Records from a data source
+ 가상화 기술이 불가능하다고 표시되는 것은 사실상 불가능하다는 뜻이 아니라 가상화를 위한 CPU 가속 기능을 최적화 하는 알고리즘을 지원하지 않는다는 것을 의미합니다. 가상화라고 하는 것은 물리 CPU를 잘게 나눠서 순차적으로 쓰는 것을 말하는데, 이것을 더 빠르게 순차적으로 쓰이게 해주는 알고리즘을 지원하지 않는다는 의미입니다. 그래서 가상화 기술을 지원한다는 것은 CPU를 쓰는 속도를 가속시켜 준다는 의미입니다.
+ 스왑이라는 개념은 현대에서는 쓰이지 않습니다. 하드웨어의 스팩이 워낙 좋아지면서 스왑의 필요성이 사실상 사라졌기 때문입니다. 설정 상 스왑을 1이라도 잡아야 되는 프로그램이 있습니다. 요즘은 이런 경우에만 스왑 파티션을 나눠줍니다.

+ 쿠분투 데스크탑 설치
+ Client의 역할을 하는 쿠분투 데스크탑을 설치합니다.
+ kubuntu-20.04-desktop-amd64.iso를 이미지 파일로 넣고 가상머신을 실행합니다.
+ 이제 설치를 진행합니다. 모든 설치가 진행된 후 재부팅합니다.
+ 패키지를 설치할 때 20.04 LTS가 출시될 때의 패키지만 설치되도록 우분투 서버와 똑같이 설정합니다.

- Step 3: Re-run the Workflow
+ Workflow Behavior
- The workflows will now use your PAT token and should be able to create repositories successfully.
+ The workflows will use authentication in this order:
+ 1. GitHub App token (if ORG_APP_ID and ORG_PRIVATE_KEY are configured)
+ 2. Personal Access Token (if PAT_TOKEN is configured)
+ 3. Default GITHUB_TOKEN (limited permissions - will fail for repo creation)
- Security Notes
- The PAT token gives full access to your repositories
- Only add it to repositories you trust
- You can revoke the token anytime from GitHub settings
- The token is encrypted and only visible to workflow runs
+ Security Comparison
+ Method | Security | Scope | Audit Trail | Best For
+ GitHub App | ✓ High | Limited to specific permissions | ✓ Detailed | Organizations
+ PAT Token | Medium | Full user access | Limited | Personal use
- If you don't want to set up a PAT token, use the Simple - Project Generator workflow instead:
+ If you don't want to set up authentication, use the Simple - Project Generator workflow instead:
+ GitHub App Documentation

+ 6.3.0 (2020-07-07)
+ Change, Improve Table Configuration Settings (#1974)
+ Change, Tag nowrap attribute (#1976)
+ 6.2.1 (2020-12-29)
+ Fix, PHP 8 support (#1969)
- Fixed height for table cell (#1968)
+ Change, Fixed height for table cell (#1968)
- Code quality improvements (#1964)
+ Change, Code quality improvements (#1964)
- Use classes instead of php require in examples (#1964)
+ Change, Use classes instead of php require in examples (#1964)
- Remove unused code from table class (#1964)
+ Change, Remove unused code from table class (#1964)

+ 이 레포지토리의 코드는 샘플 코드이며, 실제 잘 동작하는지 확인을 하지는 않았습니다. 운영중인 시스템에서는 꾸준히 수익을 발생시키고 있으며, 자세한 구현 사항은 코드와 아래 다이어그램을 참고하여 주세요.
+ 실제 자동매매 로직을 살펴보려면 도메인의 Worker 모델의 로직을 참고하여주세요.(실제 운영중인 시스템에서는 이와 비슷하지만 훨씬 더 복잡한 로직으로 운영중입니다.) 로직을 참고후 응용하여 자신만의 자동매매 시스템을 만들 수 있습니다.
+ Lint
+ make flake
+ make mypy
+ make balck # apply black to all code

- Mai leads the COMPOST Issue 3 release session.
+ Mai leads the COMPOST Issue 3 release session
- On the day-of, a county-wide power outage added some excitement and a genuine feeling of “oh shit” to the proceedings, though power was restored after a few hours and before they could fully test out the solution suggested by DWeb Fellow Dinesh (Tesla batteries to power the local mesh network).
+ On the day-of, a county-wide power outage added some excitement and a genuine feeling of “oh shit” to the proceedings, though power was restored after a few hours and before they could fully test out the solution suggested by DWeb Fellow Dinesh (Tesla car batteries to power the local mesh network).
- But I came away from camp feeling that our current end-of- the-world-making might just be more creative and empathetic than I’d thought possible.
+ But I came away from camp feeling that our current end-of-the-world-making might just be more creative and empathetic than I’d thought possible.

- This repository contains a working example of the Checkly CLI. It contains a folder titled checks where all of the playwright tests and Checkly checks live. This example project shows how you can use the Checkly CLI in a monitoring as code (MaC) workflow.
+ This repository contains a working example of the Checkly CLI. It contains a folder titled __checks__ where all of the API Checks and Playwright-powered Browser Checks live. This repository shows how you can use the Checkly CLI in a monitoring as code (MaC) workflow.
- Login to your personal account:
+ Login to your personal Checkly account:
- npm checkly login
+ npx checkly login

[Directions]
Only the count, nothing else: how many lines of the records hold the word "empathetic"?

[Output]
2